При этом редактор сборника стремится показать нам, что тон и аргументы обеих сторон начисто лишены идеологических мотивов. Букейханова арестовывают не как поклонника националистических или буржуазных концепций, а как реальную политическую фигуру. Он мог помешать советской власти в ее стремлении подчинить себе всю Центральную Азию. А его скепсис по отношению к идеям Маркса никого не волнует. Рыскулов, исходя из практических соображений, считал, что арест был преждевременным и мог помешать решению общей задачи. Автор ответной телеграммы Георгий Коростелев, исходя из тех же практических резонов, полагал, что ситуация настолько опасна, что Букейханов должен быть арестован. Это не было разговором об идеях – говорили о власти и только о ней.
Переписка вокруг ареста лидера «Алаш-Орды» ставит под сомнение позиции как «националистов», так и «имперцев». Авторы, утверждающие, что Москва в Центральной Азии противостояла «темному азиатскому средневековью», не могут объяснить, почему советская власть арестовала человека, умевшего носить европейский костюм и пить кофе не хуже чиновников романовской администрации. Те же, кто считает, что Москва в своих азиатских владениях действовала как посредственный хозяин, но жестокий феодал, вряд ли смогут растолковать, почему советские чиновники так долго терпели на свой территории буржуазного националиста.
Гуманный режим большевиков
Документы, представленные в сборнике, ясно свидетельствуют о том, что Москву в Центральной Азии интересовала исключительно власть. И в этом пункте она ничем не отличалась от любых других империй.
Когда Москва допускала националистов к управлению, она делала это, чтобы безусловно главенствовать в регионе. Когда она арестовывала националистов, она преследовала ту же цель. Если идеологические мотивы иногда побеждали прагматику, с точки зрения самой Москвы это становилось ошибкой, которую следовало исправить.

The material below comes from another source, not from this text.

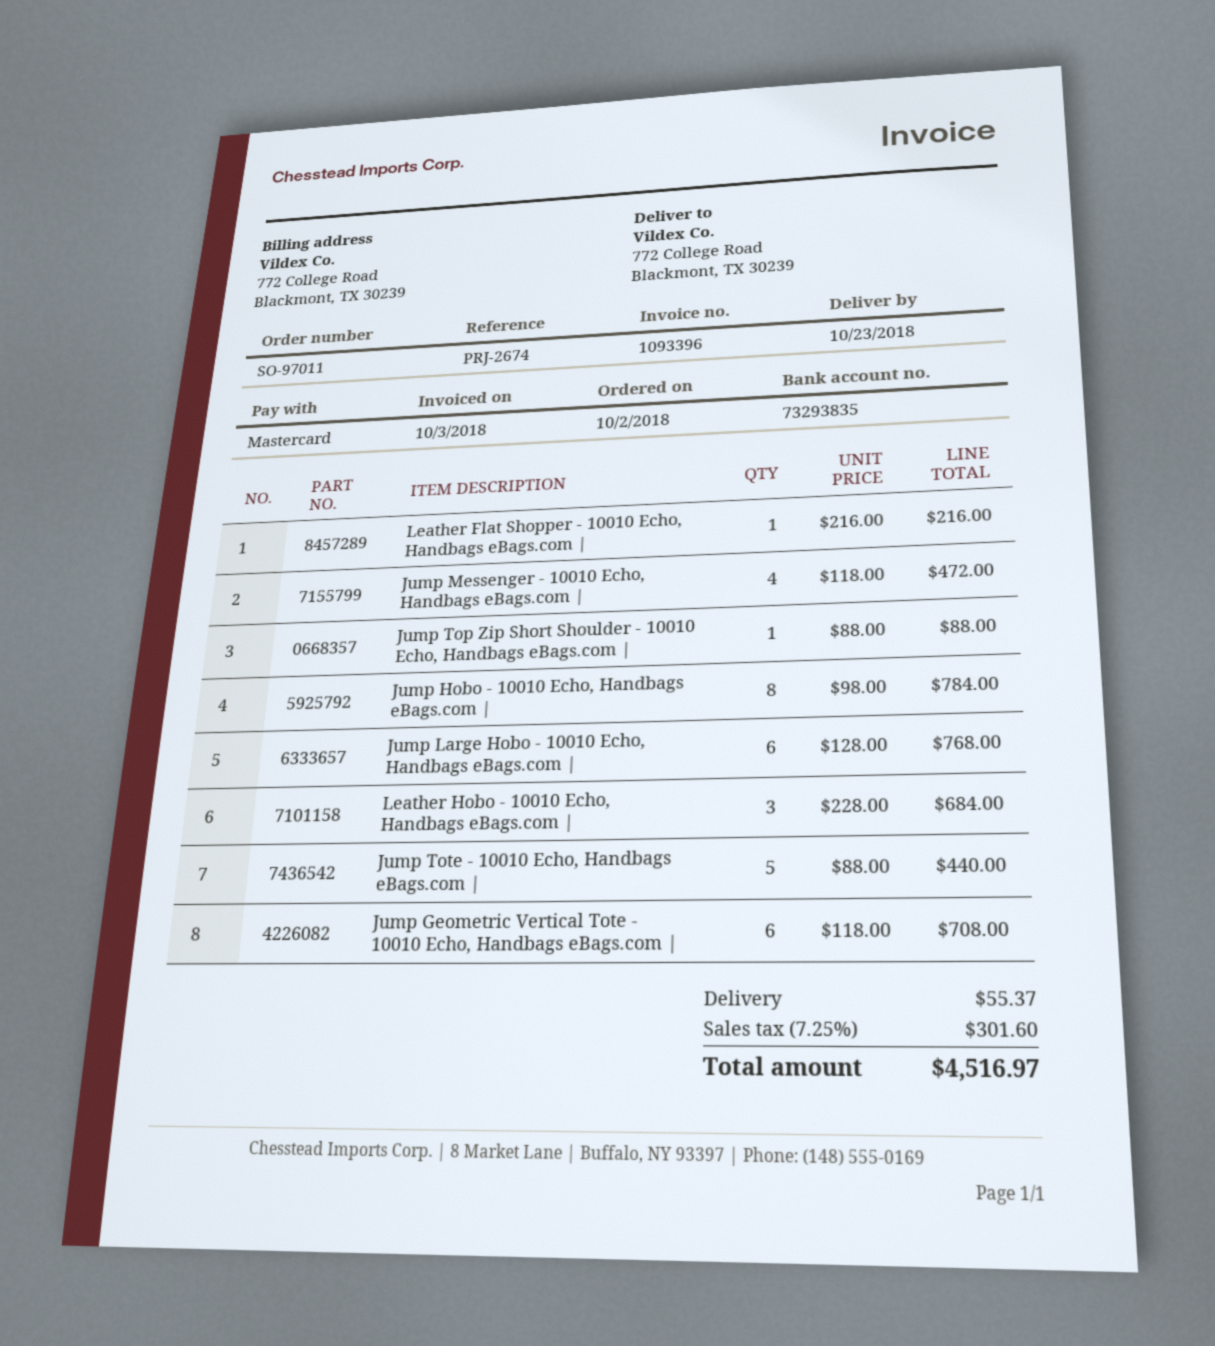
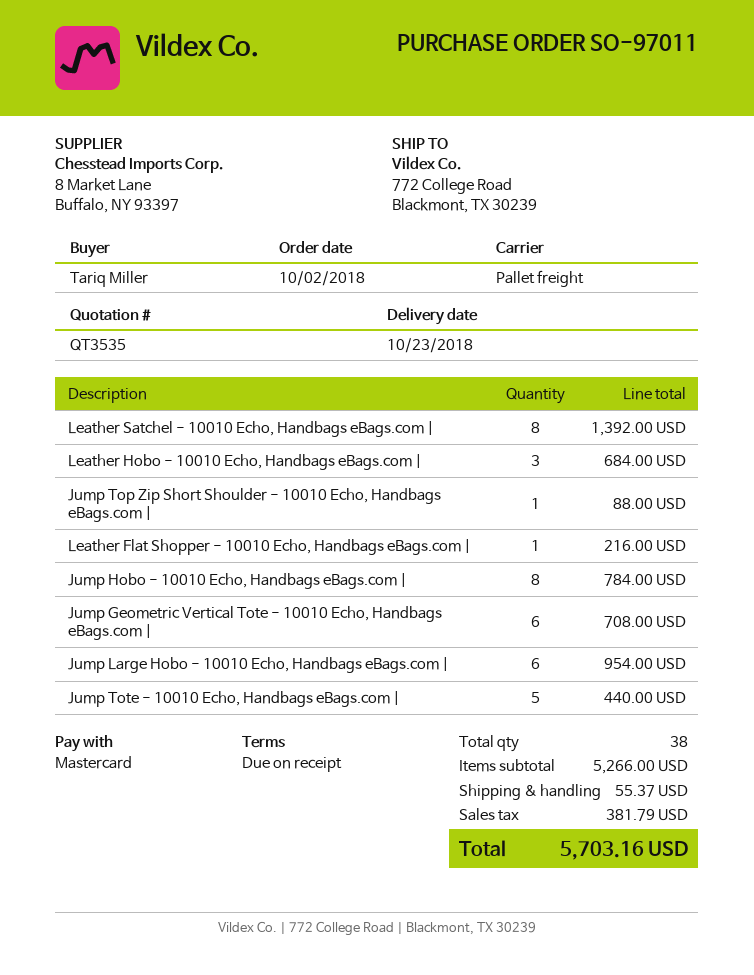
Jump Messenger - 10010 Echo, Handbags eBags.com |: 4 for 472.00 -> none
Jump Large Hobo - 10010 Echo, Handbags eBags.com |: 6 for 768.00 -> 6 for 954.00
Leather Satchel - 10010 Echo, Handbags eBags.com |: none -> 8 for 1392.00
tax: 301.60 -> 381.79
total: 4516.97 -> 5703.16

Дина Аманжолова. Фото с сайта Karavan. kzПри таком подходе естественным образом встает вопрос о том, насколько этичен взгляд на историю, игнорирующий само понятие справедливости? Ведь по сути, Дина Аманжолова предлагает именно это – забыть от справедливости в отношениях между политическими субъектами. Россия как империя ни в чем не виновата. Ее действия были рациональны и прагматичны. Кто угодно, оказавшись в ситуации России, поступил бы так же. Или даже хуже.

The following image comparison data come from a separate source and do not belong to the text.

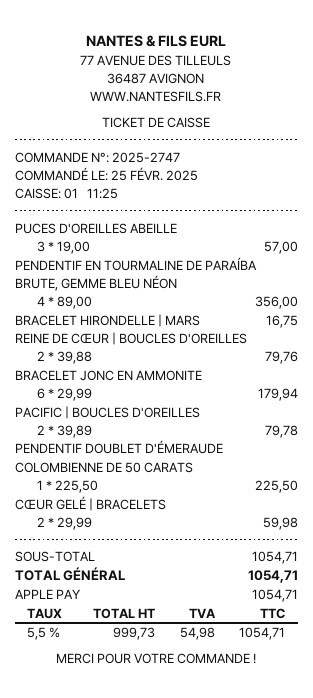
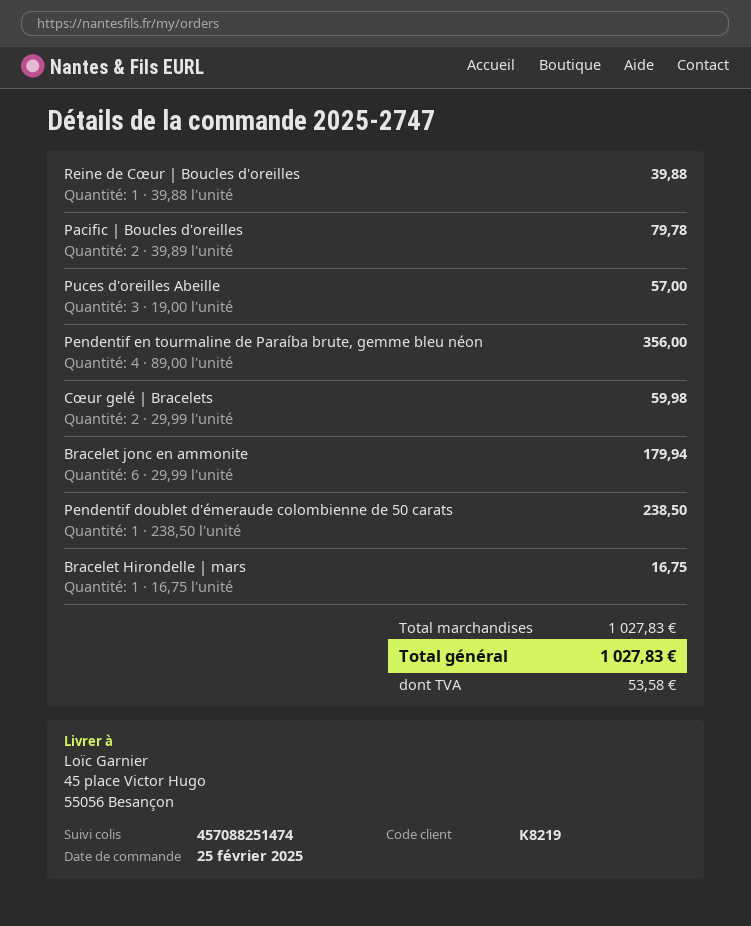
REINE DE CŒUR | BOUCLES D'OREILLES: 2 x 39.88 = 79.76 -> 1 x 39.88 = 39.88
PENDENTIF DOUBLET D'ÉMERAUDE COLOMBIENNE DE 50 CARATS: 1 x 225.50 = 225.50 -> 1 x 238.50 = 238.50
subtotal: 1054.71 -> 1027.83
tax: 54.98 -> 53.58
total: 1054.71 -> 1027.83

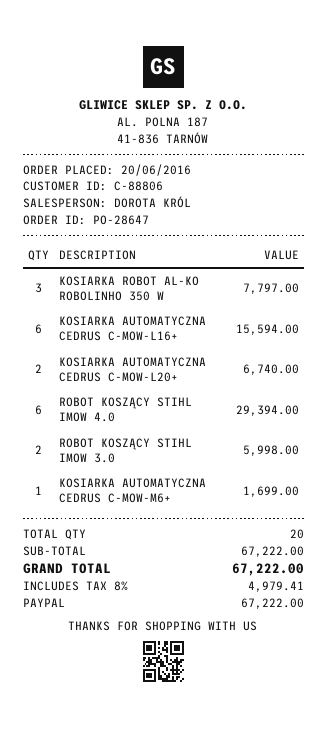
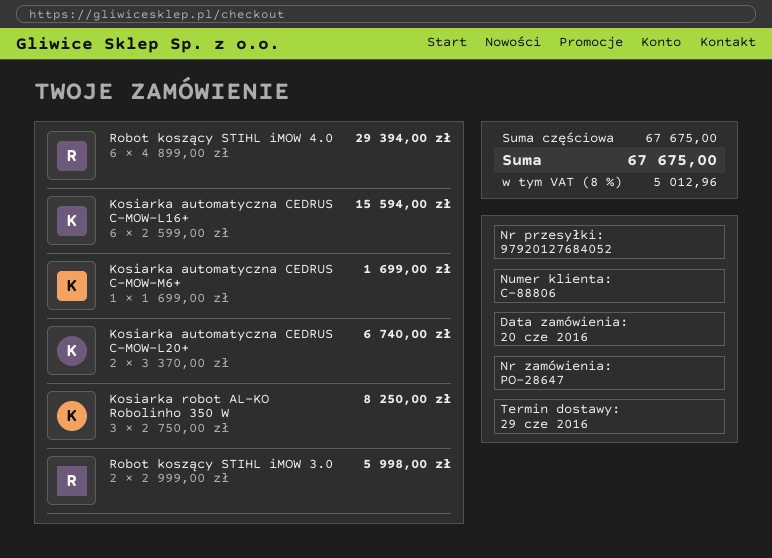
KOSIARKA ROBOT AL-KO ROBOLINHO 350 W: 3 for 7797.00 -> 3 for 8250.00
subtotal: 67222.00 -> 67675.00
tax: 8% = 4979.41 -> 8% = 5012.96
total: 67222.00 -> 67675.00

Более того, на презентации Аманжолова подчеркнула, что считает режим, установленный советской империей в Центральной Азии, более гуманным, чем режим, установленный британской империей в соседних Индии и Пакистане.
Националисты, в свою очередь, также не виноваты. Они искали компромисс или шли на риск – исходя из ситуации. А если обе стороны в чем-то и виноваты, то вина распределяется между ними одинаково. Таким образом, ни одна из сторон не может провозгласить себя жертвой.
Насколько все-таки корректен подобный подход?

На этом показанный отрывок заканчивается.